Cuando bajan las temperaturas y la humedad se instala, nuestros pies de gato (zapatillas de escalada) sufren más de lo que imaginamos. El frío, el barro y la falta de ventilación pueden acortar considerablemente su vida útil y afectar su rendimiento.
En este artículo te contamos cómo cuidarlos para que sigan rindiendo al máximo, tanto en roca como en muro, incluso en los meses más fríos.


1. Limpieza después de cada uso

La suciedad acumulada no solo es antiestética: también reduce el agarre de la goma y puede deteriorar los materiales.

  • Retira el polvo, la tierra o restos de magnesio con un paño ligeramente húmedo.

  • Evita detergentes fuertes que puedan dañar la goma o el tejido.

  • Si están muy sucios, un lavado suave a mano es suficiente. Nunca los metas a la lavadora, ya que las altas temperaturas y el centrifugado pueden deformarlos.

💡 Tip extra: Mantener la goma limpia mejora notablemente el agarre en presas pequeñas o superficies lisas.


2. Secado correcto: clave para su durabilidad

Uno de los errores más comunes es intentar acelerar el secado con calor directo. Esto deforma la goma y afecta la estructura del calzado.

  • Sécalos siempre a temperatura ambiente, en un lugar bien ventilado.

  • Si están muy mojados, rellénalos con papel absorbente (como toallas de cocina) y cámbialo cada pocas horas.

  • Evita radiadores, estufas o secadoras: el calor excesivo daña las fibras y la goma.


3. La humedad: el enemigo silencioso

Guardar los pies de gato húmedos no solo provoca mal olor, sino que favorece la aparición de hongos y bacterias.

  • Usa bolsas transpirables o de malla para transportarlos, nunca bolsas plásticas cerradas.

  • Si escalas varios días seguidos, déjalos siempre fuera de la mochila para que respiren.

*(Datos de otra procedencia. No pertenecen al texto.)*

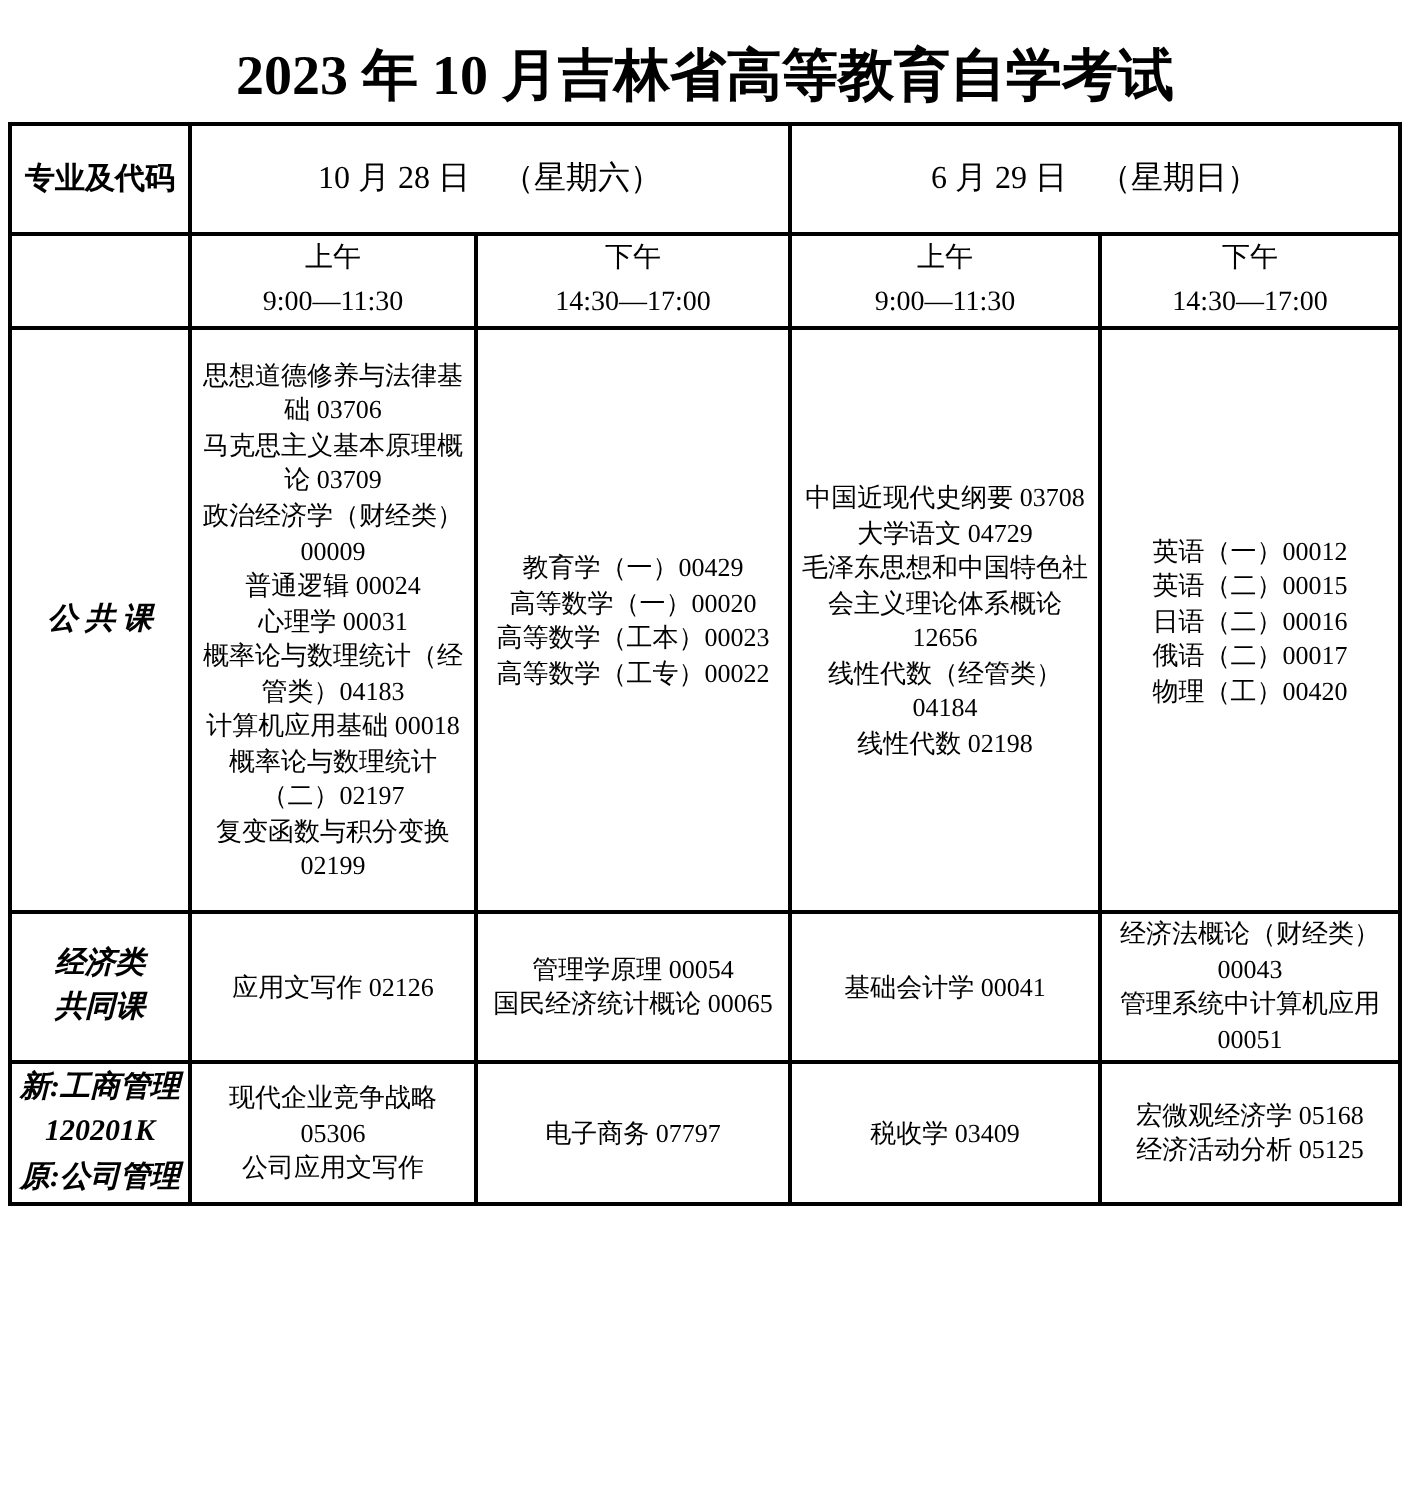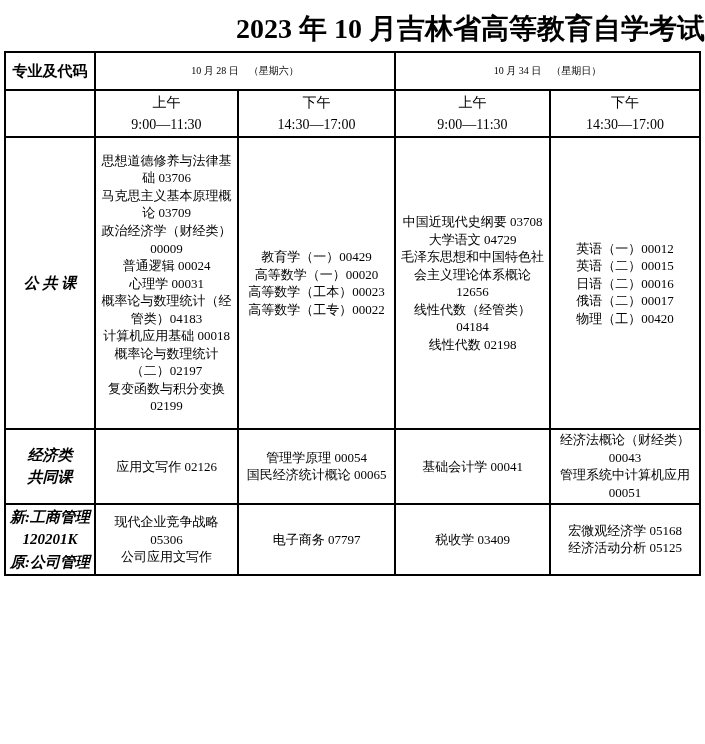--- a/index.html
+++ b/index.html
@@ -6,25 +6,25 @@
     margin: 0;
     padding: 0;
     background: #ffffff;
     width: 705px;
     height: 744px;
     overflow: hidden;
     color: #000;
     font-family: "Liberation Serif", "DejaVu Serif", serif;
   }
   .doc-title {
-    text-align: right;
+    text-align: center;
     font-weight: bold;
     font-size: 28px;
     line-height: 37px;
-    margin-top: 10px;
+    margin-top: 20px;
   }
   table.schedule {
     border-collapse: collapse;
     table-layout: fixed;
     width: 695px;
     margin-left: 4px;
     margin-top: 4px;
   }
   table.schedule td {
     border: 2px solid #000;
@@ -38,21 +38,21 @@
     font-weight: bold;
     font-size: 15px;
     line-height: 1.5;
     font-style: italic;
   }
   .hdr-corner {
     font-weight: bold;
     font-size: 15px;
   }
   .date-cell {
-    font-size: 10px;
+    font-size: 16px;
   }
   .session-cell {
     font-size: 14px;
     line-height: 1.55;
   }
   .course {
     font-size: 13px;
     line-height: 1.35;
   }
   .section-cell {
@@ -70,24 +70,24 @@
 <table class="schedule">
   <colgroup>
     <col style="width:90px">
     <col style="width:143px">
     <col style="width:157px">
     <col style="width:155px">
     <col style="width:150px">
   </colgroup>
 
   <tbody>
-      <tr style="height:38px">
+      <tr style="height:55px">
     <td class="hdr-corner">专业及代码</td>
     <td class="date-cell" colspan="2">10 月 28 日　（星期六）</td>
-    <td class="date-cell" colspan="2">10 月 34 日　（星期日）</td>
+    <td class="date-cell" colspan="2">6 月 29 日　（星期日）</td>
   </tr>
 
   <tr style="height:41px">
     <td></td>
     <td class="session-cell"><span>上午</span><br><span>9:00—11:30</span></td>
     <td class="session-cell"><span>下午</span><br><span>14:30—17:00</span></td>
     <td class="session-cell"><span>上午</span><br><span>9:00—11:30</span></td>
     <td class="session-cell"><span>下午</span><br><span>14:30—17:00</span></td>
   </tr>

  • Si la humedad es muy alta, un truco casero es guardarlos junto a bolsitas de sílice o carbón activo, que ayudan a absorber la humedad.


4. Cuida la goma para un mejor rendimiento

La goma es el corazón del pie de gato: su estado define el nivel de agarre.

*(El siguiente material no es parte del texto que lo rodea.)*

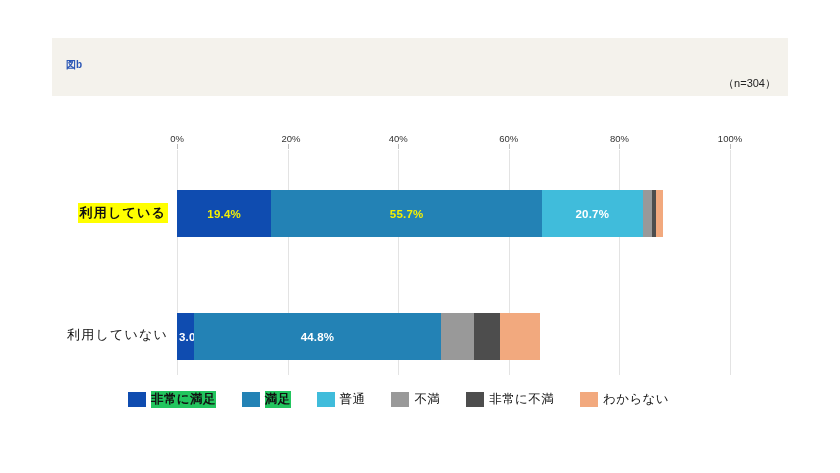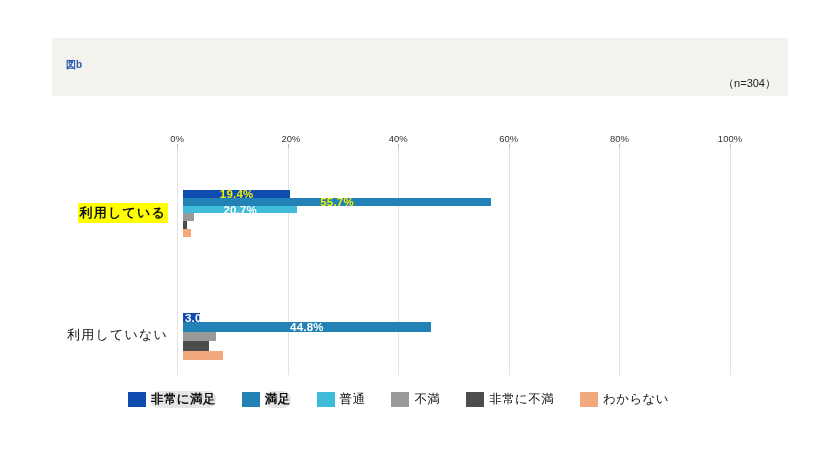--- a/index.html
+++ b/index.html
@@ -91,23 +91,22 @@
     height: 5px;
     background: #bdbdbd;
   }
 
   
   .bar-row {
     position: absolute;
     left: 0;
     width: 486px;
     display: flex;
-    flex-direction: column;
+    flex-direction: row;
     align-items: stretch;
-    margin-left: 6px;
   }
   #bar-row-0 { top: 40px;  height: 47px; }
   #bar-row-1 { top: 163px; height: 47px; }
 
   .bar-seg {
     position: relative;
     height: 100%;
     box-sizing: border-box;
     overflow: visible;
   }
@@ -186,23 +185,22 @@
     margin-right: 5px;
     flex: 0 0 auto;
   }
   .legend-text {
     font-size: 12.5px;
     color: #111111;
     white-space: nowrap;
     letter-spacing: 0.4px;
   }
   .legend-text.hl {
-    background: #e5e5e5;
-    font-weight: bold;
-    border-radius: 8px;
+    background: #22c55e;
+    font-weight: bold;
   }
 </style>
 </head>
 <body>
 
 <div id="header-band">
   <div id="figure-tag">図b</div>
   <div id="header-n">（n=304）</div>
 </div>
 

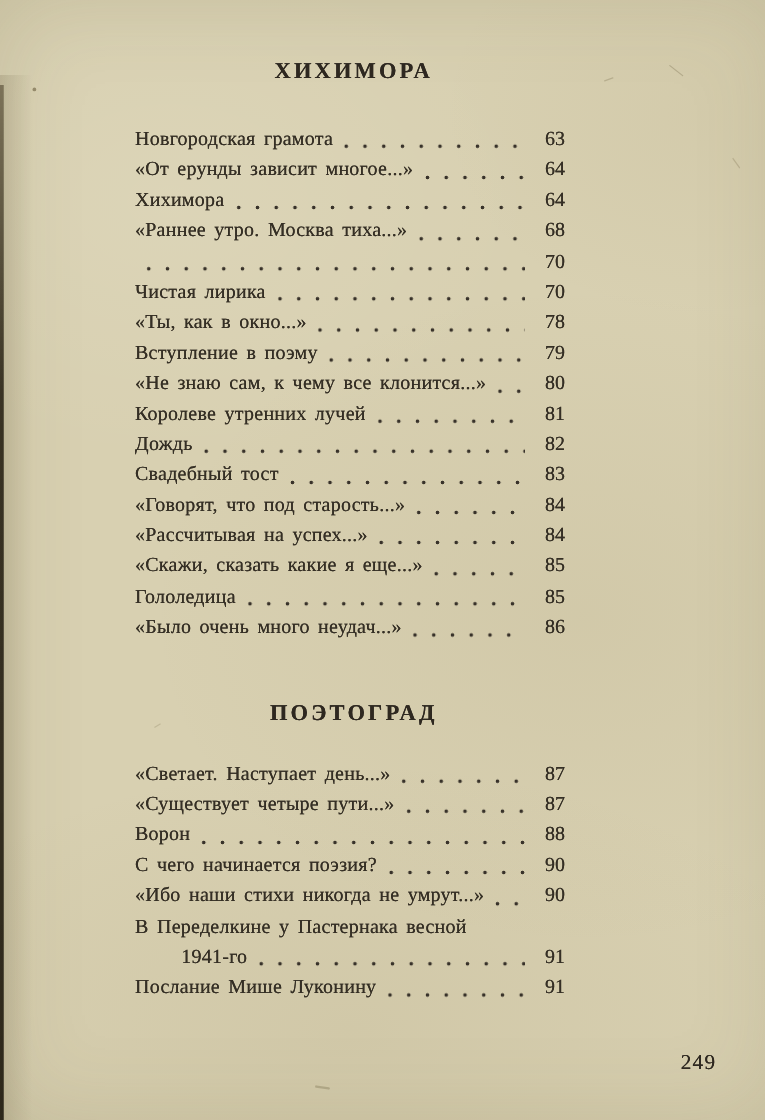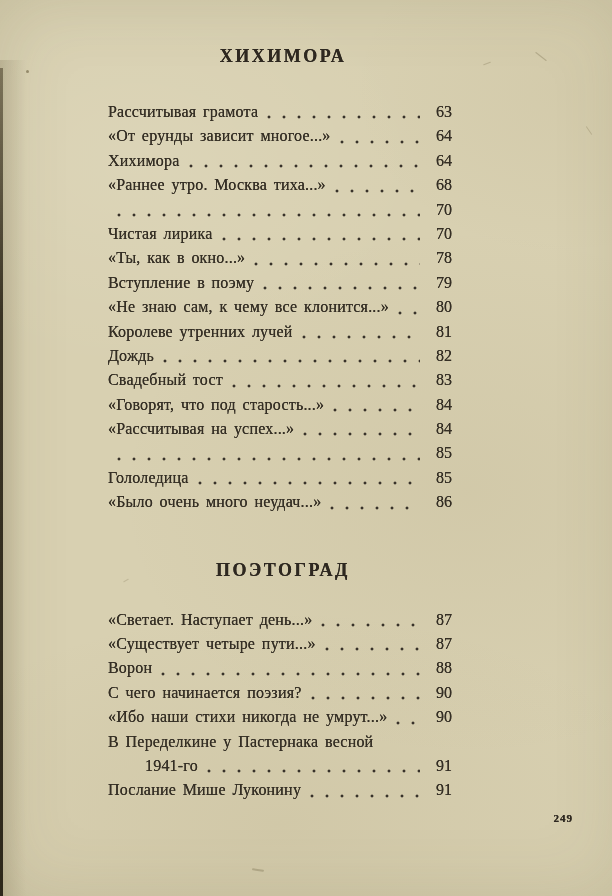--- a/index.html
+++ b/index.html
@@ -58,22 +58,22 @@
     height: 4px; margin: 0 10px 5px 9px;
     background-image: radial-gradient(circle at 2px 2px, #38322a 1.3px, rgba(0,0,0,0) 1.7px);
     background-size: 15px 4px; background-repeat: repeat-x;
   }
   .leader.hidden { visibility: hidden; }
   .pagenum {
     flex: 0 0 28px; width: 28px; text-align: center;
     text-shadow: 0 0 0.35px currentColor;
   }
   .folio {
-    position: absolute; top: 812px; right: 50px;
-    font-size: 11px; font-weight: 700; letter-spacing: 1px;
+    position: absolute; top: 840px; right: 50px;
+    font-size: 17px; font-weight: 400; letter-spacing: 1px;
     color: #2e2820; text-shadow: 0 0 0.3px currentColor;
   }
   
   .speck { position: absolute; background: rgba(96,84,52,0.55); border-radius: 1px; }
   .sp1 { left: 26px;  top: 70px;  width: 3px; height: 3px; border-radius: 50%; }
   .sp2 { left: 534px; top: 56px;  width: 14px; height: 1px; transform: rotate(38deg); opacity: .5; }
   .sp3 { left: 483px; top: 63px;  width: 8px;  height: 1px; transform: rotate(-20deg); opacity: .45; }
   .sp4 { left: 584px; top: 130px; width: 10px; height: 1px; transform: rotate(55deg); opacity: .4; }
   .sp5 { left: 252px; top: 869px; width: 12px; height: 2px; transform: rotate(8deg); opacity: .5; }
   .sp6 { left: 123px; top: 580px; width: 6px;  height: 1px; transform: rotate(-30deg); opacity: .35; }
@@ -85,21 +85,21 @@
 <div class="page">
   <div class="gutter-shade"></div>
   <div class="binding-shadow"></div>
 
   <div class="content">
     <div id="sections">
         <div class="section">
           <div class="section-title">ХИХИМОРА</div>
           <div class="rows">
             <div class="toc-row">
-              <span class="label">Рассчитывая грамота</span>
+              <span class="label">Новгородская грамота</span>
               <span class="leader"></span>
               <span class="pagenum">63</span>
             </div>
             <div class="toc-row">
               <span class="label">«От ерунды зависит многое...»</span>
               <span class="leader"></span>
               <span class="pagenum">64</span>
             </div>
             <div class="toc-row">
               <span class="label">Хихимора</span>
@@ -154,20 +154,21 @@
               <span class="label">«Говорят, что под старость...»</span>
               <span class="leader"></span>
               <span class="pagenum">84</span>
             </div>
             <div class="toc-row">
               <span class="label">«Рассчитывая на успех...»</span>
               <span class="leader"></span>
               <span class="pagenum">84</span>
             </div>
             <div class="toc-row">
+              <span class="label">«Скажи, сказать какие я еще...»</span>
               <span class="leader"></span>
               <span class="pagenum">85</span>
             </div>
             <div class="toc-row">
               <span class="label">Гололедица</span>
               <span class="leader"></span>
               <span class="pagenum">85</span>
             </div>
             <div class="toc-row">
               <span class="label">«Было очень много неудач...»</span>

  • Limpia la suela con un paño húmedo antes y después de escalar.

  • Evita caminar con ellos por asfalto, cemento o rocas muy abrasivas.

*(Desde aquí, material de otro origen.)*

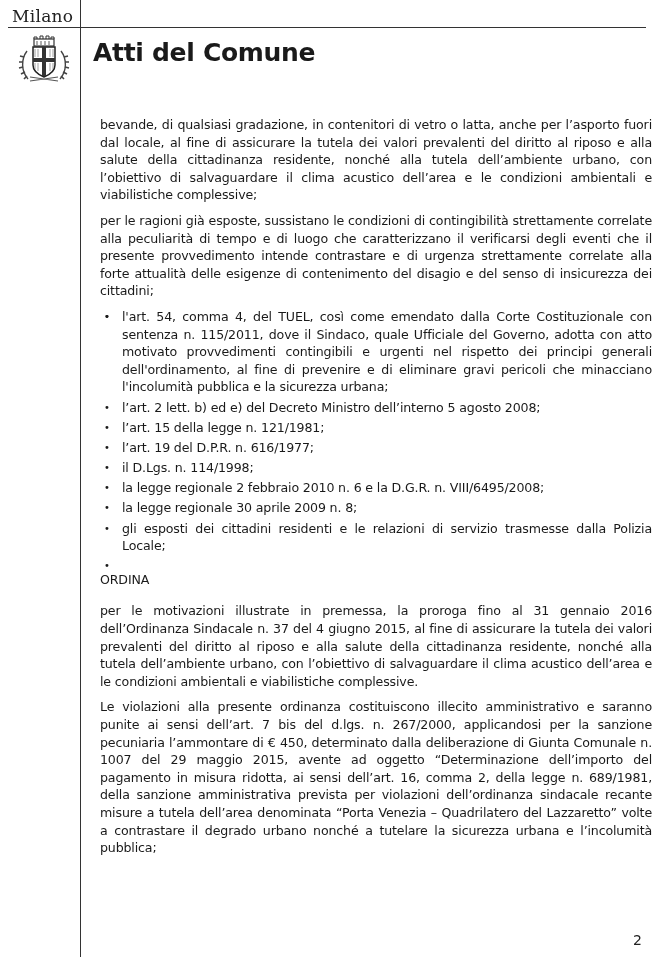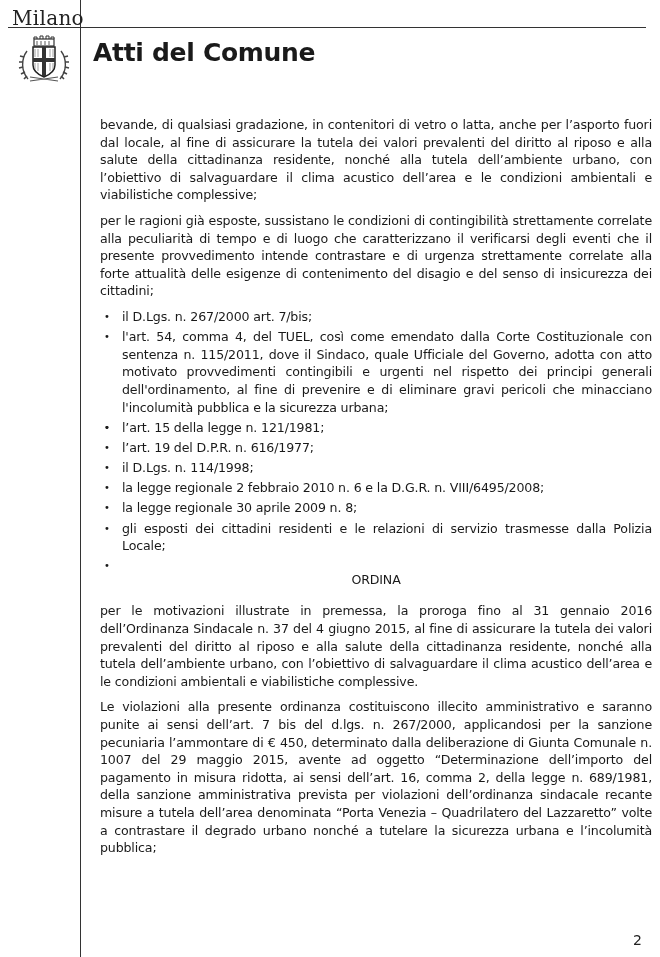--- a/index.html
+++ b/index.html
@@ -29,21 +29,21 @@
       top: 27px;
       width: 638px;
       height: 1px;
       background: #333;
     }
     .city {
       position: absolute;
       left: 12px;
       top: 6px;
       font-family: "DejaVu Serif", serif;
-      font-size: 20px;
+      font-size: 17px;
       letter-spacing: 0.3px;
       color: #222;
     }
     .emblem {
       position: absolute;
       left: 18px;
       top: 35px;
       width: 52px;
       height: 52px;
     }
@@ -86,21 +86,20 @@
       margin-bottom: 2.6px;
       text-align: justify;
     }
     .content li .bullet {
       position: absolute;
       left: 4px;
       top: 0;
       font-size: 10px;
     }
     .heading-ordina {
-      text-align: center;
       margin: 16px 0 14px 0;
     }
     .page-number {
       position: absolute;
       left: 633px;
       top: 932px;
       font-size: 14px;
       color: #222;
     }
   </style>
@@ -136,23 +135,23 @@
 </div>
 
 <div class="title">Atti del Comune</div>
 
 <div class="content">
   <p>bevande, di qualsiasi gradazione, in contenitori di vetro o latta, anche per l’asporto fuori dal locale, al fine di assicurare la tutela dei valori prevalenti del diritto al riposo e alla salute della cittadinanza residente, nonché alla tutela dell’ambiente urbano, con l’obiettivo di salvaguardare il clima acustico dell’area e le condizioni ambientali e viabilistiche complessive;</p>
 
   <p>per le ragioni già esposte, sussistano le condizioni di contingibilità strettamente correlate alla peculiarità di tempo e di luogo che caratterizzano il verificarsi degli eventi che il presente provvedimento intende contrastare e di urgenza strettamente correlate alla forte attualità delle esigenze di contenimento del disagio e del senso di insicurezza dei cittadini;</p>
 
   <ul>
-    <li><span class="bullet">•</span><span>il D.Lgs. n. 267/2000 art. 7/bis;</span></li>
+    <li><span class="bullet">•</span></li>
     <li><span class="bullet">•</span><span>l'art. 54, comma 4, del TUEL, così come emendato dalla Corte Costituzionale con sentenza n. 115/2011, dove il Sindaco, quale Ufficiale del Governo, adotta con atto motivato provvedimenti contingibili e urgenti nel rispetto dei principi generali dell'ordinamento, al fine di prevenire e di eliminare gravi pericoli che minacciano l'incolumità pubblica e la sicurezza urbana;</span></li>
-    <li><span class="bullet">•</span></li>
+    <li><span class="bullet">•</span><span>l’art. 2 lett. b) ed e) del Decreto Ministro dell’interno 5 agosto 2008;</span></li>
     <li><span class="bullet">•</span><span>l’art. 15 della legge n. 121/1981;</span></li>
     <li><span class="bullet">•</span><span>l’art. 19 del D.P.R. n. 616/1977;</span></li>
     <li><span class="bullet">•</span><span>il D.Lgs. n. 114/1998;</span></li>
     <li><span class="bullet">•</span><span>la legge regionale 2 febbraio 2010 n. 6 e la D.G.R. n. VIII/6495/2008;</span></li>
     <li><span class="bullet">•</span><span>la legge regionale 30 aprile 2009 n. 8;</span></li>
     <li><span class="bullet">•</span><span>gli esposti dei cittadini residenti e le relazioni di servizio trasmesse dalla Polizia Locale;</span></li>
     <li><span class="bullet">•</span></li>
   </ul>
 
   <div class="heading-ordina">ORDINA</div>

  • Si usas pies de gato solo para escalar (y no para moverte por el sector), su vida útil se alargará mucho.


5. Revisa y repara a tiempo

No esperes a que la goma esté completamente gastada. Cuando el desgaste llega al upper (la parte textil o de microfibra), la reparación es más costosa y complicada.

  • Haz revisiones periódicas de la punta y la suela.

  • Un resolado a tiempo no solo cuesta menos, sino que devuelve gran parte del rendimiento original del calzado.

  • Busca un reparador especializado en calzado de escalada: no todos los zapateros conocen la técnica adecuada.


Conclusión: invierno no es excusa para descuidarlos

Unos pies de gato bien cuidados duran más, huelen mejor y ofrecen un rendimiento óptimo en cada escalada. Invertir unos minutos después de cada sesión marcará la diferencia en su durabilidad y en tu seguridad.

📌 Recuerda: cuidar tu equipo es cuidar tu escalada.

💬 Y tú, ¿tienes algún truco especial para mantener tus pies de gato impecables en invierno?